Une circonstance (une longue attente dans une institution universitaire le 13 de ce mois) m'a conduit à consulter, n'ayant rien d'autre à faire, les journaux disponibles dans un grand salon. En matière de titres, il n'y avait guère le choix : c'était Le Monde et seulement Le Monde (bien pensance oblige), le seul choix possible étant celui du jour de publication : Le Monde du 12, du 11, du 10, etc. en remontant pendant deux ou trois semaines. J'ai donc opté pour Le Monde daté du mardi 12, parce qu'était annoncé dans un bandeau de première page un portrait d'Alain Finkielkraut.
J'ai oublié le nom du journaliste. Peu importe, il ne sera pas immortel. Le "portrait" occupe une page entière et une page en dehors des rubriques ou des pages consacrées aux idées ou à la littérature, comme naguère la page qu'Alain Salles avait consacrée au "cas" Dantec, une page aux confins de la politique et de la psychiatrie ou de la tératologie idéologique. Dans ce portrait, qui a pour titre "l'écorché vif", ce qui en dit long sur la façon dont le journaliste envisage le cas "Finkie", il est révélé que le sujet portraituré a été gravement malade (un lymphome, une dépression), ce qui n'a aucun rapport avec le livre critiqué (L'Identité malheureuse) et ce qui est une façon de suggérer que "l'écorché vif" n'est sans doute pas guéri et qu'il serait sans doute mieux à sa place dans une clinique idoine...
Le portrait est à charge - et Le Monde a évidemment la liberté de publier de pareilles charges. Le problème est que, dans ce portrait, il est question d'un livre et des idées ou des analyses que renferme ce livre. Naguère, il était entendu (déontologie oblige) que la critique d'un livre devait s'accompagner d'un exposé à peu près fidèle ou impartial ou "objectif" des idées ou analyses développées dans le livre. C'est ce qui était enseigné à l'école. Rien de tel dans ce portrait du Monde.

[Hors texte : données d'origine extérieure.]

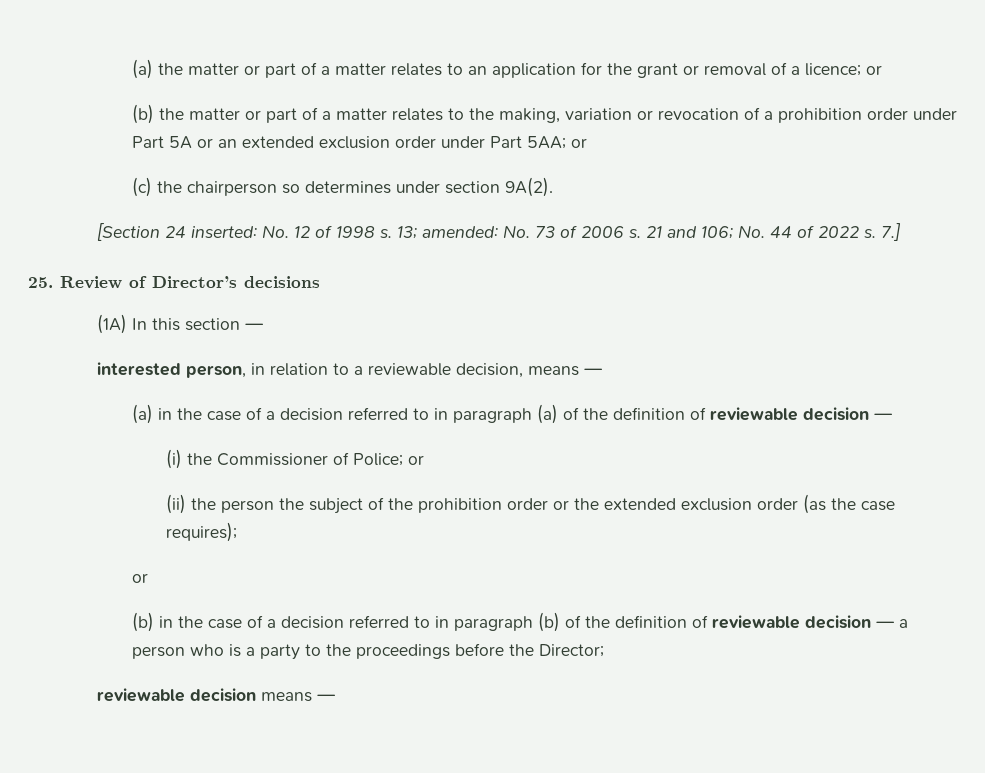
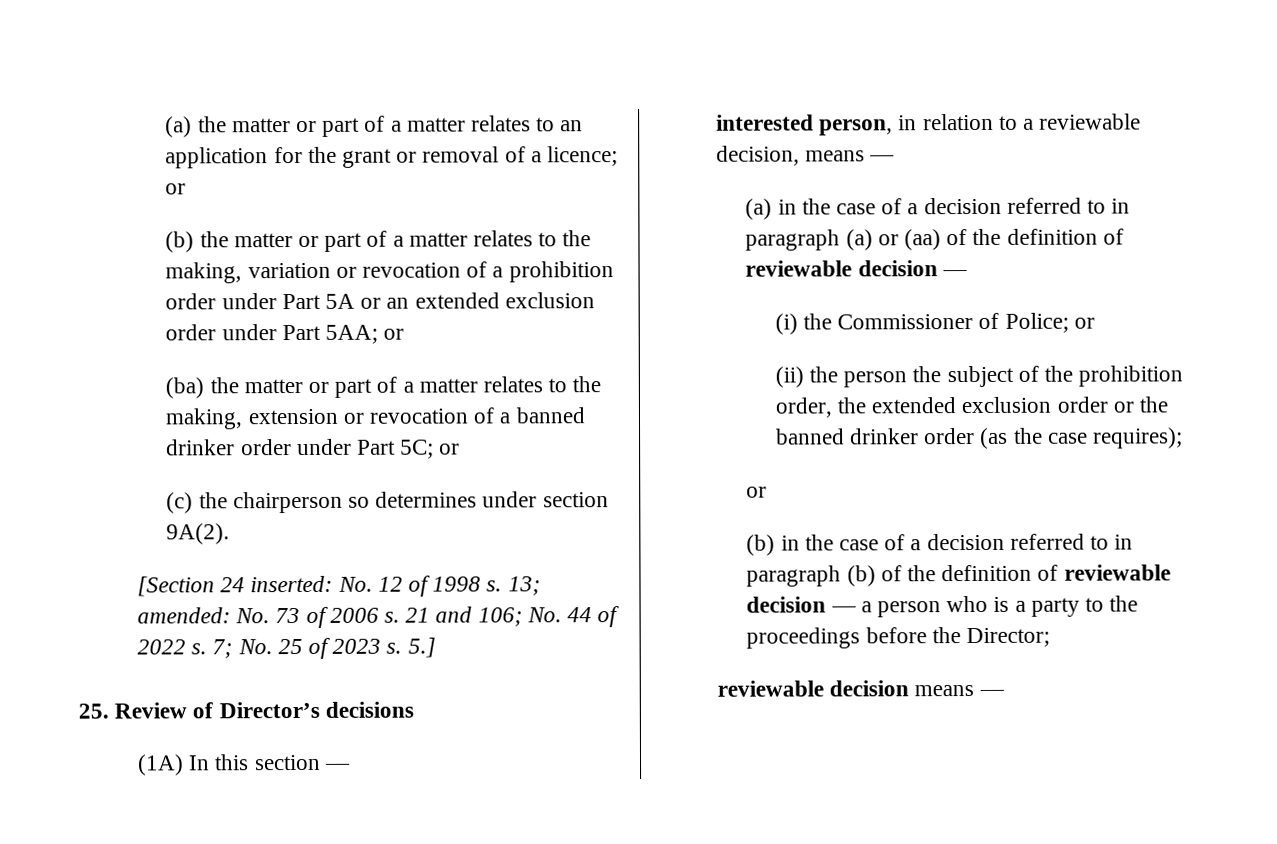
+ (ba) the matter or part of a matter relates to the making, extension or revocation of a banned drinker order under Part 5C; or
- 7.]
+ 7; No. 25 of 2023 s. 5.]
- (a) in the case of a decision referred to in paragraph (a) of the definition of reviewable decision —
+ (a) in the case of a decision referred to in paragraph (a) or (aa) of the definition of reviewable decision —
- (ii) the person the subject of the prohibition order or the extended exclusion order (as the case requires);
+ (ii) the person the subject of the prohibition order, the extended exclusion order or the banned drinker order (as the case requires);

Le journaleux, qui est au journaliste ce que le gratteur de crincrin est à Menuhin, Ici Paris à un journal et Le Monde actuel à ce que fut jadis (il y a très longtemps) Le Monde, n'informe nulle part les lecteurs (qu'il doit tenir pour des demeurés) de ce qu'écrit Alain Finkielkraut (la chose, pourtant, est simple), mais il explique ce que Finkielkraut n'a pas écrit et quelles sont ses intentions cachées ou il n'expose que ses propres jugements ou ses a priori sur les sujets abordés dans L'Identité malheureuse. Il a parfaitement le droit de procéder ainsi - mais, dans ce cas, le journal qui publie cela n'est plus un journal d'information, mais un organe de parti ou l'organe des organes...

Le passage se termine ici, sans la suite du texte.